—E o senhor o meu pintor. Mas repito que é uma loucura abandonar os recursos da capital quando a saude não esta sufficientemente restabelecida.
—Pelo contrario, senhor conde, é muito conveniente abreviar a minha partida.
Fernando encolheu os hombros conhecendo que Ernesto estava firmemente resolvido a sahir de Madrid.
—Não insisto mais, apezar de lamentar que nos deixe tão depressa, porque de amigos tão generosos, tão nobres como o senhor, é sempre custosa a separação.
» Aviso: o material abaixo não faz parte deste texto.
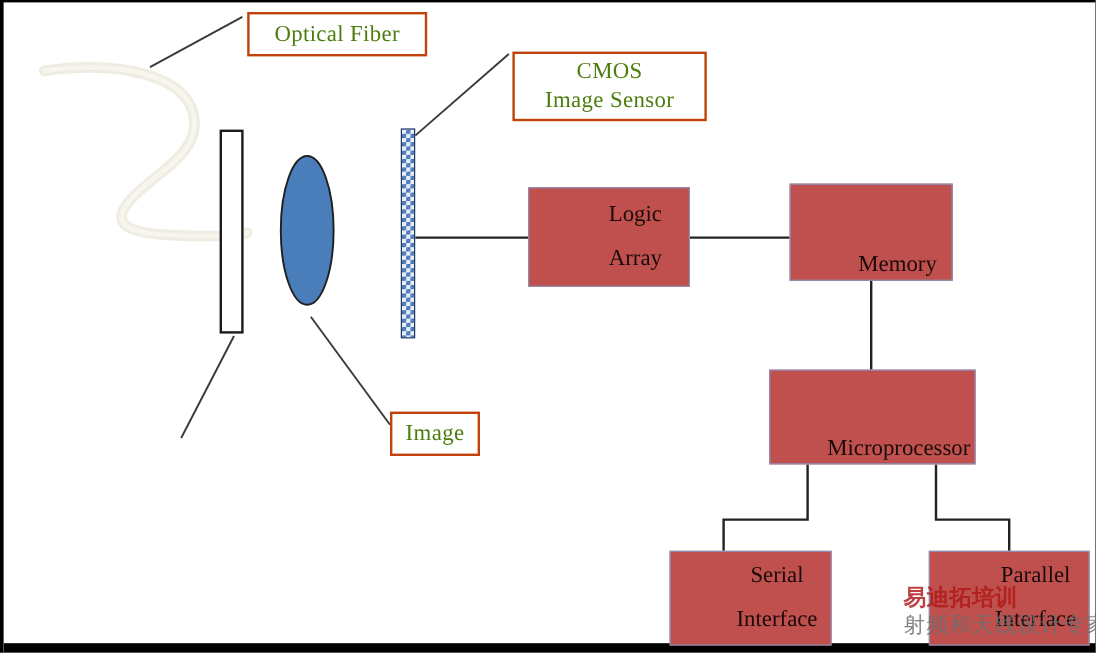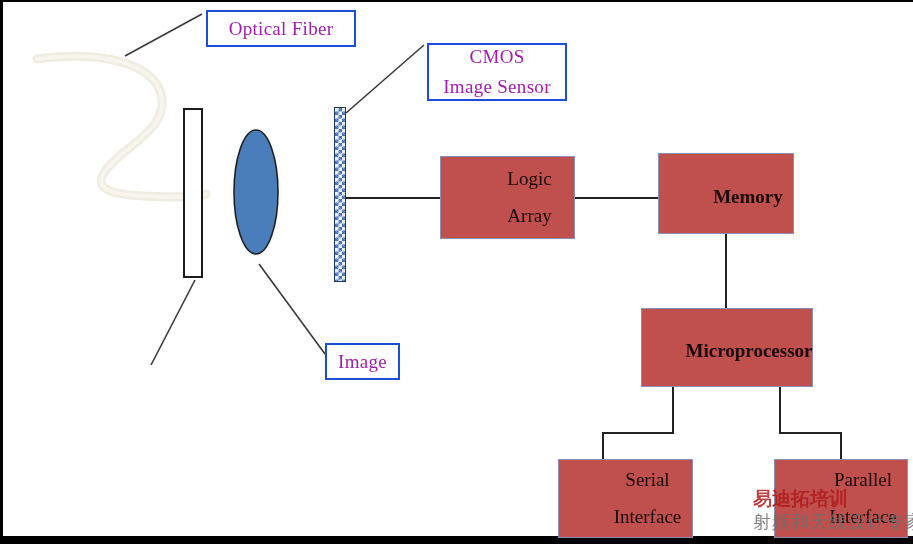"Optical Fiber" .label-box { border: 2px solid #1d4ed8 -> 2px solid #c2410c; color: #a21caf -> #4d7c0f }
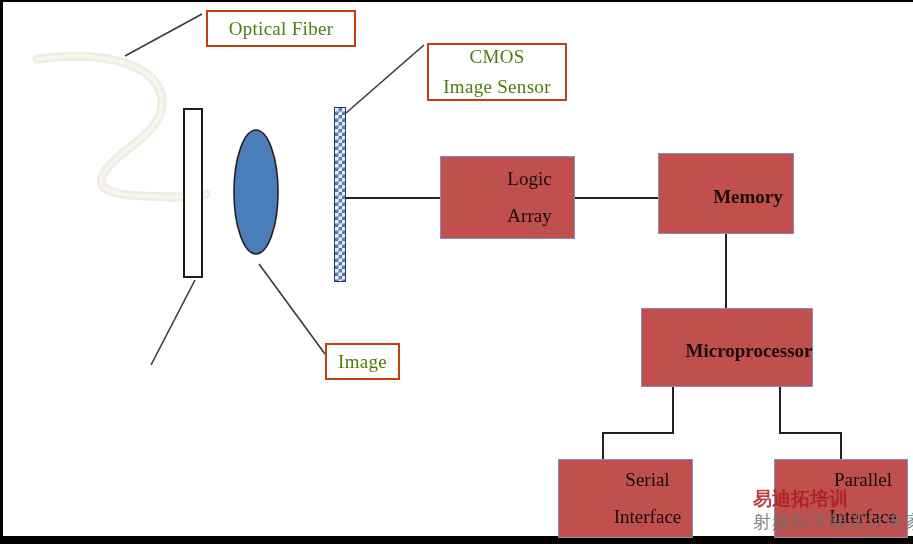"CMOS" div.label-box { justify-content: space-between -> none; width: 140px -> 162px }
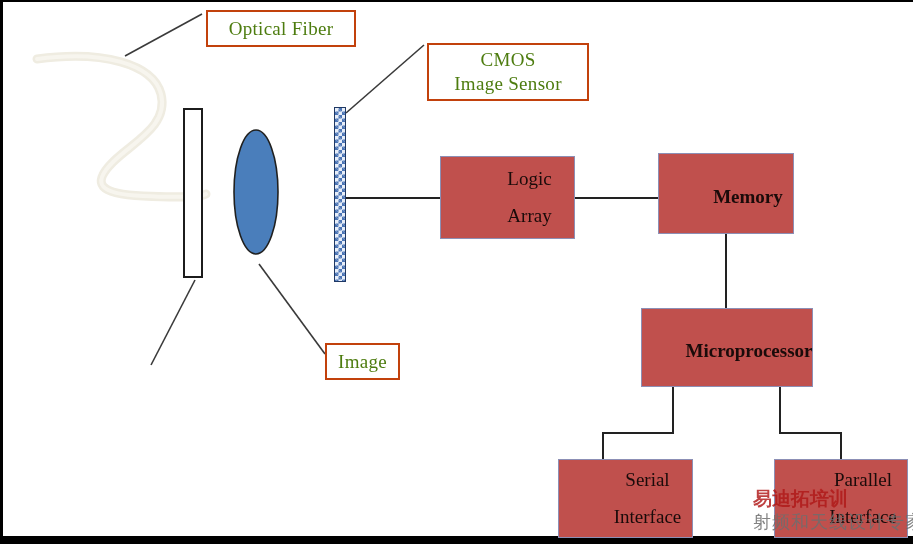"Memory" .proc-box.toptext { font-weight: bold -> none; justify-content: center -> flex-end }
—Senhor conde, antes de nos separarmos tomarei a liberdade de lhe falar com a rude franqueza de um homem que sempre foi dominado pelos impulsos do seu coração. Odiei-o de morte durante algum tempo. Então não conhecia o conde de Loreto mais do que de nome; hoje é diverso: tive occasião de tratar comsigo, de apreciar o que vale, e a minha alma, sempre generosa, arrepende-se de haver abrigado, ainda que por pouco tempo, sentimentos perversos. A carta que mandei aos jornaes não é outra cousa que o descargo da minha consciencia. Preciso, pois, partir e esquecer. O senhor sabe que amei Amparo, e tambem não ignora que ainda a amo. Tratou-me como a um bom amigo, e nada mais. Sei que são felizes, e que se amam muito. Uma imprudencia minha esteve a ponto de destruir toda essa felicidade, que não tem preço entre dois esposos. Reparei essa imprudencia e tranquillizou-se um tanto a minha consciencia. O passado será um sonho para mim, o presente, a soledade dos montes, até ao dia em que Deus queira apagar o meu nome do grande livro dos vivos.
Ernesto calou-se. O conde fixou n'elle um profundo olhar que demonstrava a admiração que sentia ouvindo expressar-se com tão nobre franqueza, julgando{128} inverosimil que na corrupta sociedade ainda se pudesse encontrar n'um homem um rival tão generoso.
—Vá, disse o conde, depois de uma pausa, parta, mas nunca esqueça que tem em todas as occasiões que precisar um irmão, em Fernando del Villar.
—Obrigado, senhor conde, não esquecerei o seu offerecimento. Peço-lhe me desculpe para com a senhora condessa, pois não me posso despedir d'ella, e que mande que uma das suas carruagens me leve a minha casa.
—Como! Partir sem apertar a mão a minha mulher, sem lhe dizer adeus? Não, senhor Ernesto. Julga porventura que sou um d'esses maridos zelosos e ridiculos que desconfiam da mulher a quem deram o nome? Julga-me capaz de lhe fazer a offensa de duvidar de si, o homem mais generoso que conheço, o melhor dos meus amigos? Não. Amparo virá despedir-se de si; peço-lhe que não deixe esta casa sem que assim succeda.
—Não insisto mais. Já que assim deseja despedir-me-hei da senhora condessa.